LJUBLJANA: Slovenia's centre-left minority government on Tuesday faces a confidence vote that is likely to produce a 'No' vote and pave the way for early elections in the tiny eurozone country.
"If we do not win the confidence vote, we'll go for early elections," Social Democrat Prime minister Borut Pahor said.
If Pahor's government falls, fresh elections will take place late this year or early next year, according to Slovenian law.
Pahor has asked parliament to approve his choices for five recently vacated cabinet posts and linked a confidence vote to the appointments.

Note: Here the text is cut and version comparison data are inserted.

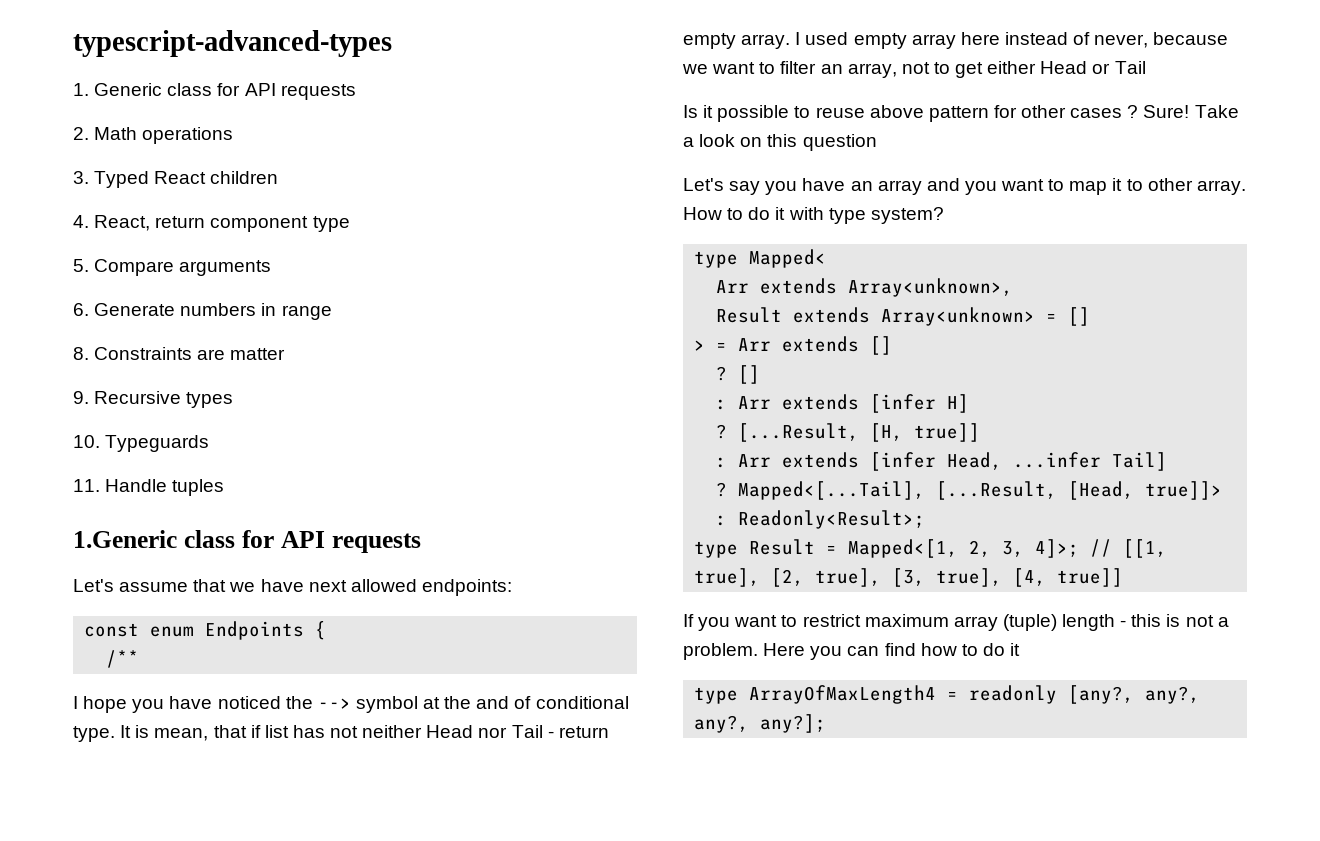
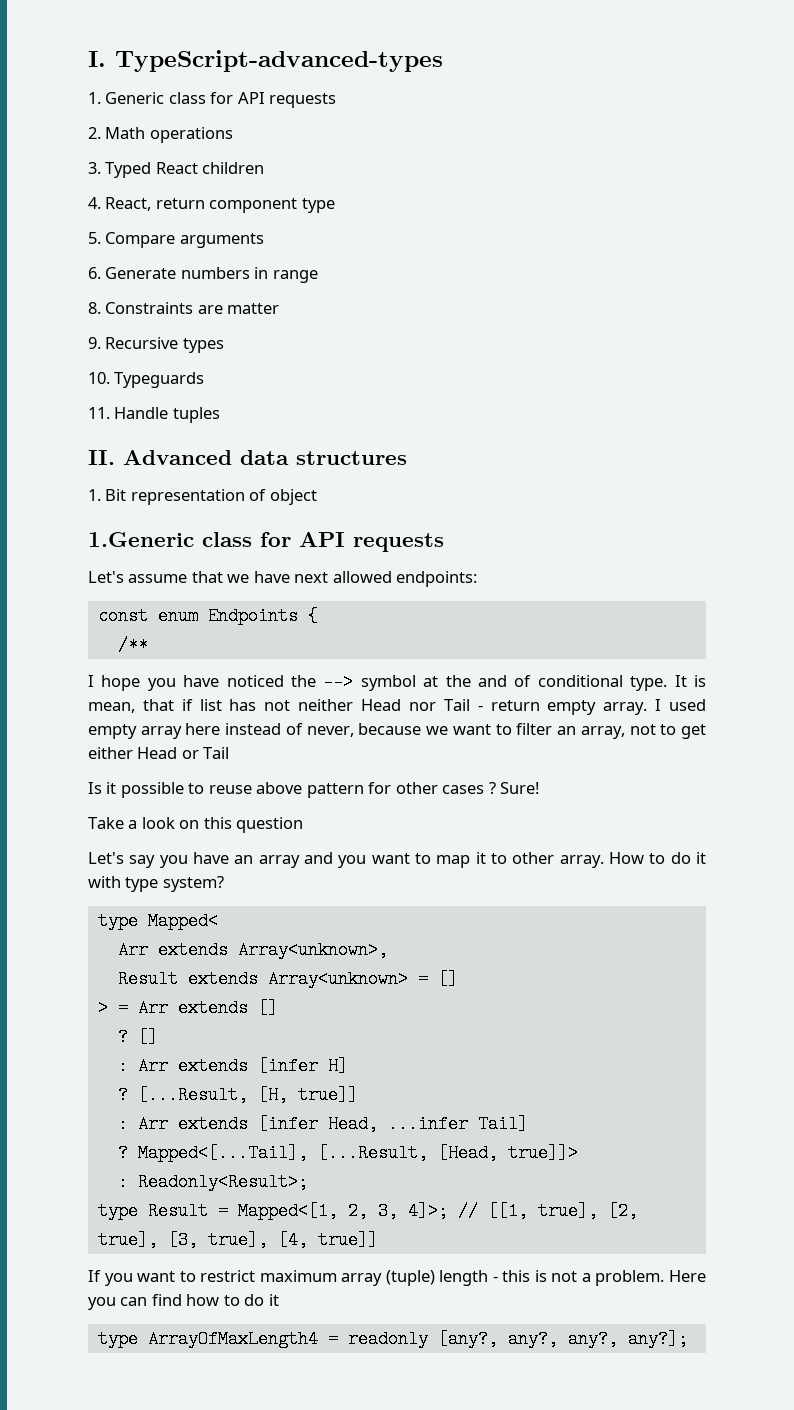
[73,30,392,57] typescript-advanced-types -> [88,50,443,72] I. TypeScript-advanced-types
(225, 487) none -> [88,450,407,465] [88,489,317,505] // II. Advanced data structures // 1. Bit representation of object
(1190, 111) none -> (540, 788) //

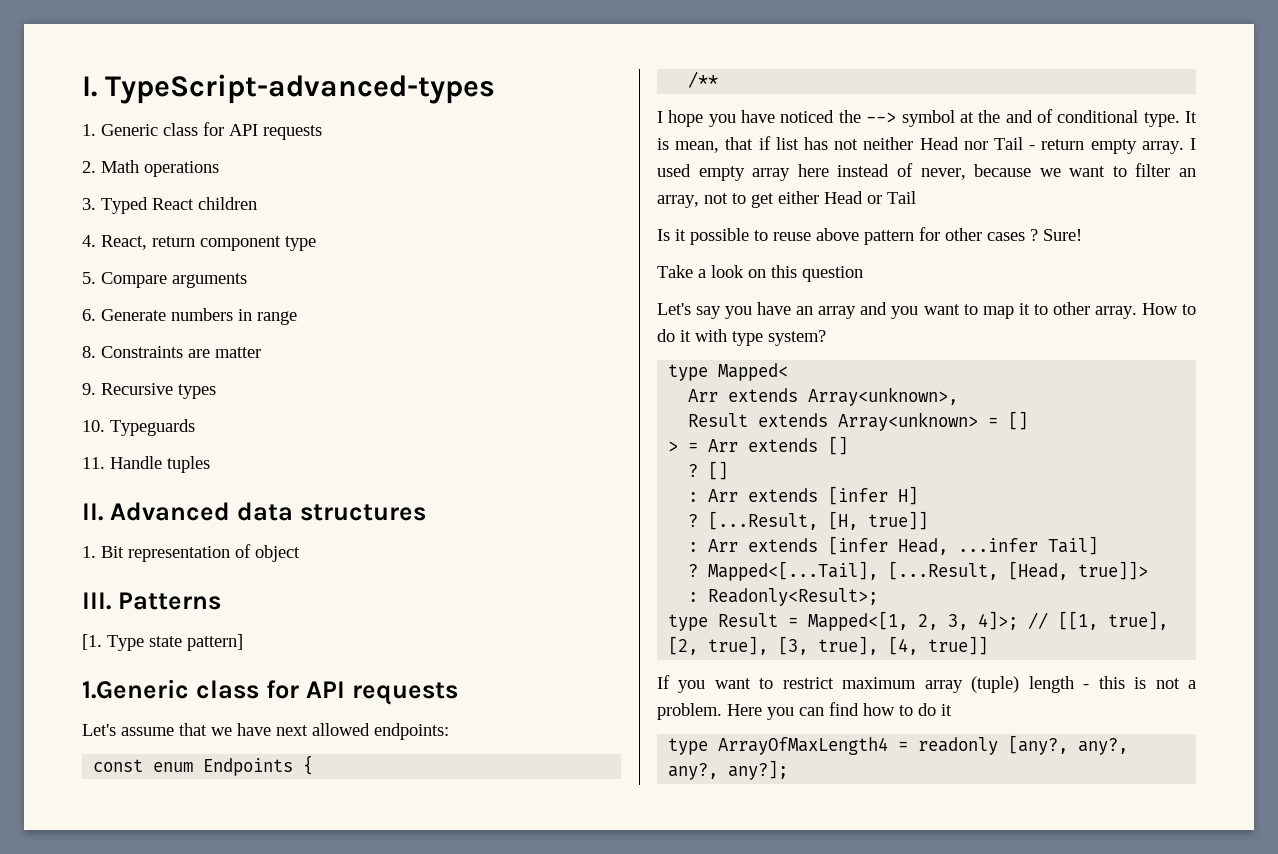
(317, 497) none -> [82,592,221,610] [82,634,243,651] // III. Patterns // [1. Type state pattern]

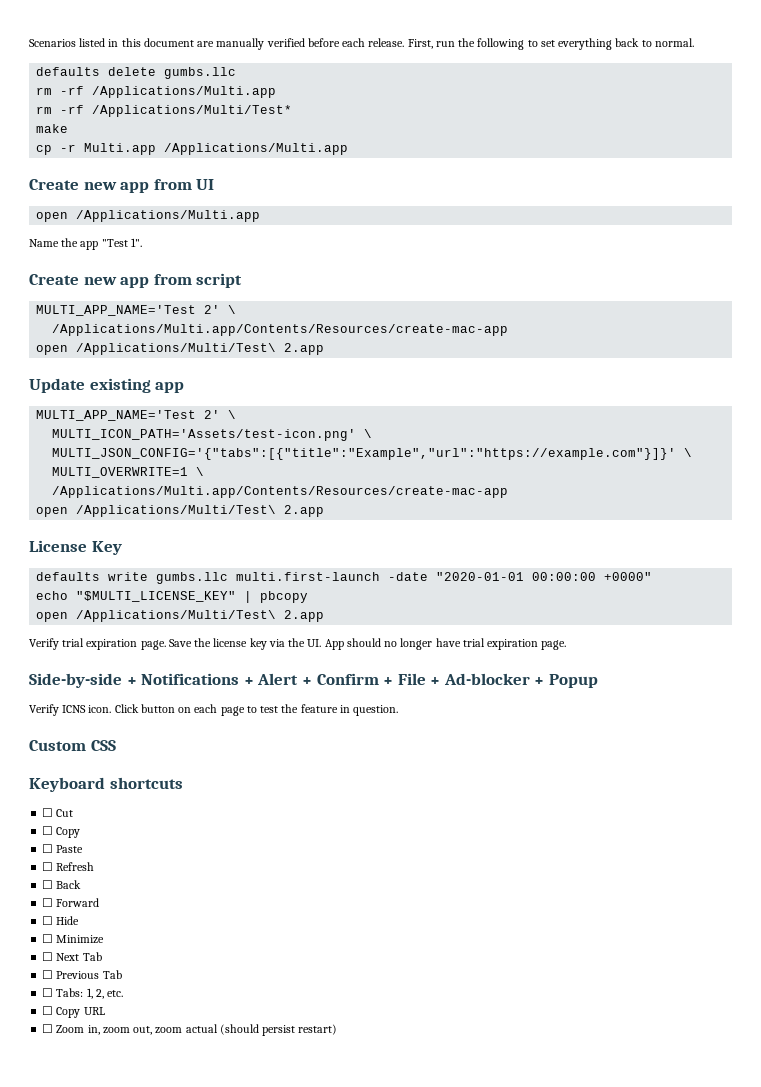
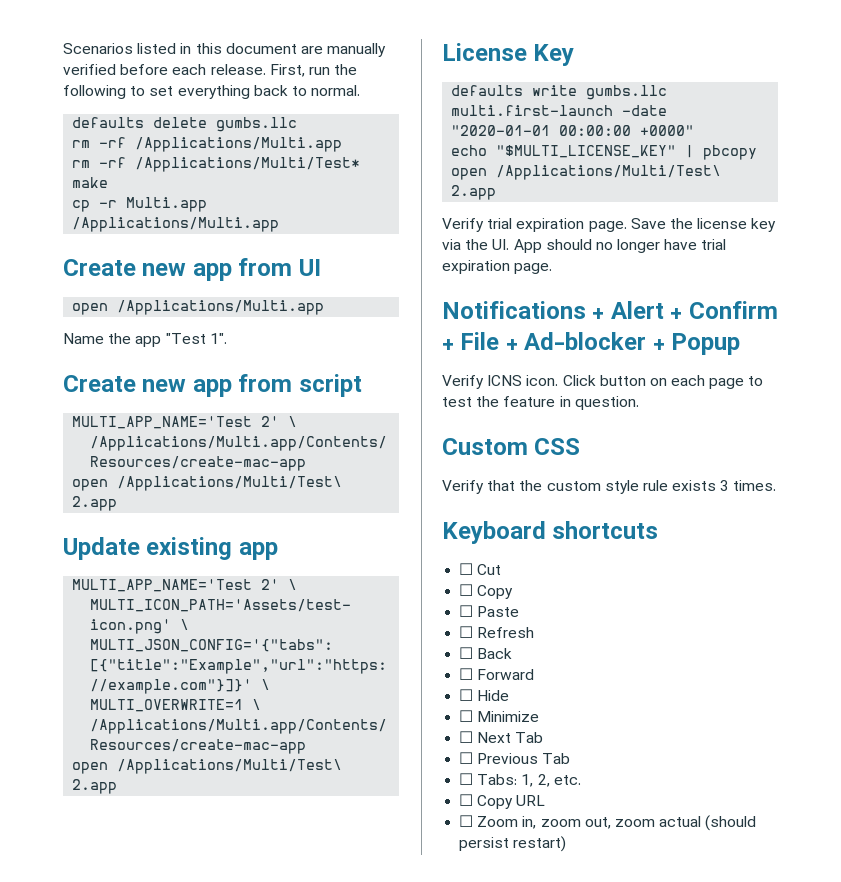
[29,673,137,688] Side-by-side + -> (553, 268) none
(116, 745) none -> [442,480,777,494] // Verify that the custom style rule exists 3 times.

The government's coalition, formed by Pahor's Social Democrats Party (SD) and the Liberal Democracy Party (LDS), has only 33 MPs in the 90-seat parliament since the pensioners' party DESUS and the centre-left Zares quit government last spring.
Daily Delo reported on Saturday that Pahor's government could survive "only if a miracle happened" since four parliamentary parties led by the centre-right opposition Slovenian Democratic Party (SDS) have announced that their 45 MPs would vote against Pahor's cabinet.
If Pahor survives the confidence vote, his government would face the difficult task of keeping public finances stable until regular elections in the autumn of 2012, amid a dearth of public support for much-needed
pension and labour reforms.
Last week the government corrected its economic growth forecast for this year to 1.5 percent of Gross domestic product (GDP), from 2.2 percent predicted earlier.
The public debt of the former Yugoslav republic that joined the EU in 2004 and the Euro Zone in 2007 has jumped to 43.3 percent of GDP in 2010 from a 22.5 percent in 2008.
At the same time, the total number of unemployed in the country of two million residents has been above 10 percent of the workforce for the last 12 months, reaching 11.5 percent in July.
Copyright AFP (Agence France-Presse), 2011
Comments
Comments are closed.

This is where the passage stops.